─── DATASET CONTENT
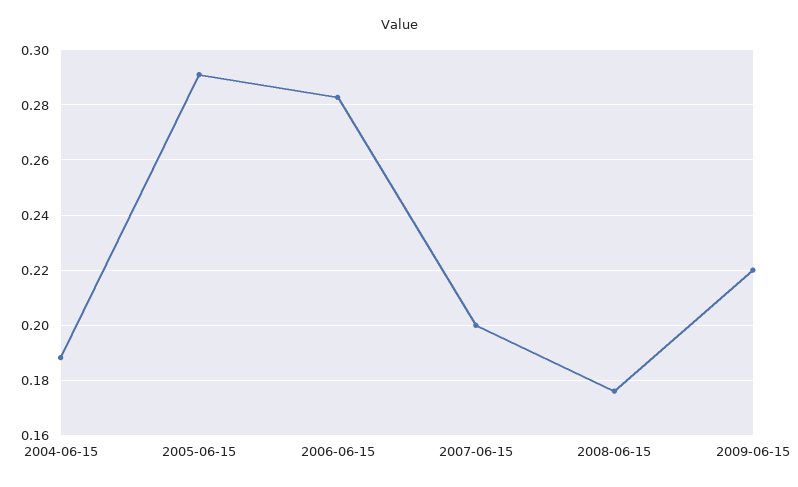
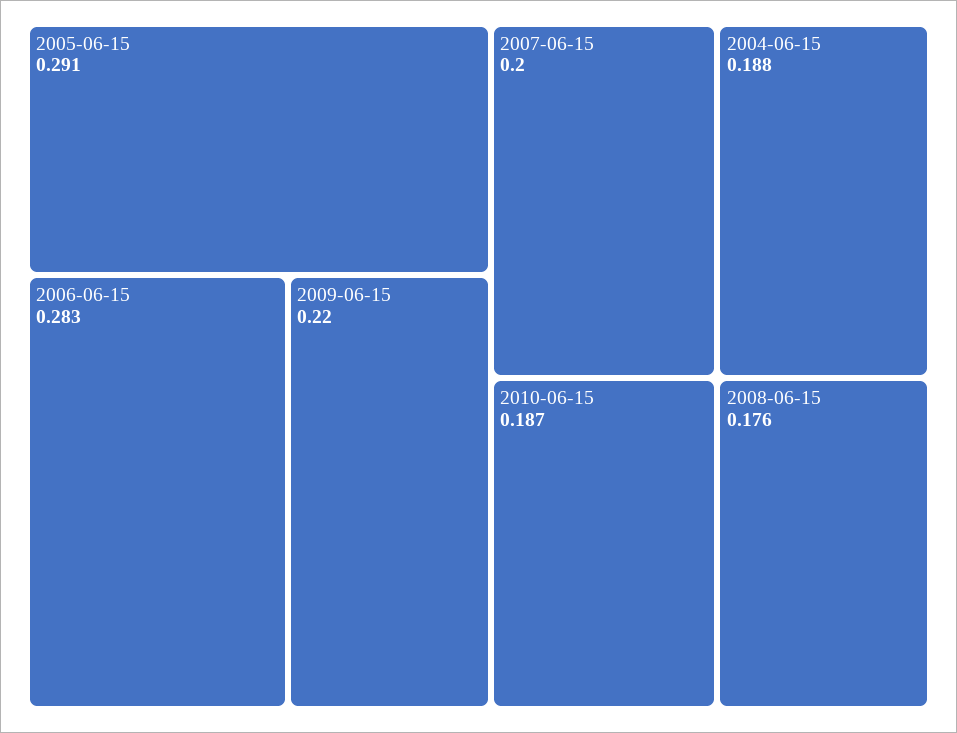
2010-06-15: none -> 0.187

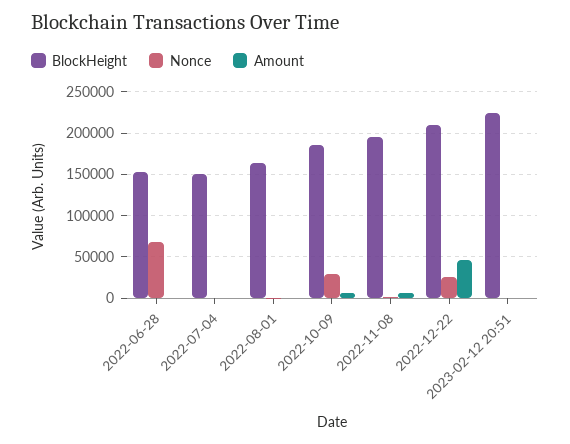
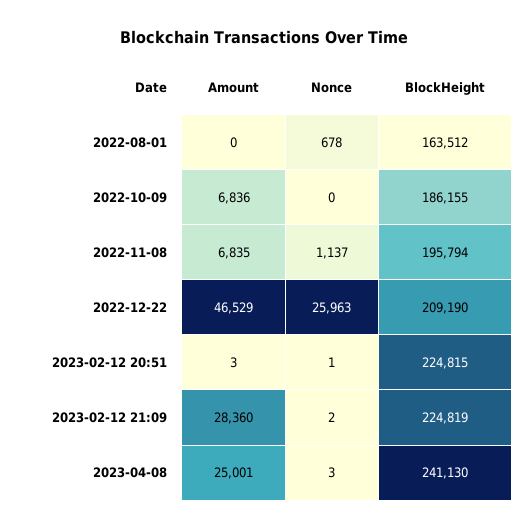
BlockHeight, 2022-06-28: 150000 -> none
Nonce, 2022-06-28: 70000 -> none
Amount, 2022-06-28: 0 -> none
BlockHeight, 2022-07-04: 150000 -> none
Nonce, 2022-07-04: 0 -> none
Amount, 2022-07-04: 0 -> none
Nonce, 2022-10-09: 30000 -> 0
Amount, 2023-02-12 21:09: none -> 28360
Nonce, 2023-02-12 21:09: none -> 2
BlockHeight, 2023-02-12 21:09: none -> 224819
Amount, 2023-04-08: none -> 25001
Nonce, 2023-04-08: none -> 3
BlockHeight, 2023-04-08: none -> 241130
──────
TASK BRIEF: Please return, exactly as written, the lines from the first line of the records above through the line containing "Nonce, 2022-10-09: 30000 -> 0", both included, leaving out any pictures.

SOLUTION BELOW:
2010-06-15: none -> 0.187

BlockHeight, 2022-06-28: 150000 -> none
Nonce, 2022-06-28: 70000 -> none
Amount, 2022-06-28: 0 -> none
BlockHeight, 2022-07-04: 150000 -> none
Nonce, 2022-07-04: 0 -> none
Amount, 2022-07-04: 0 -> none
Nonce, 2022-10-09: 30000 -> 0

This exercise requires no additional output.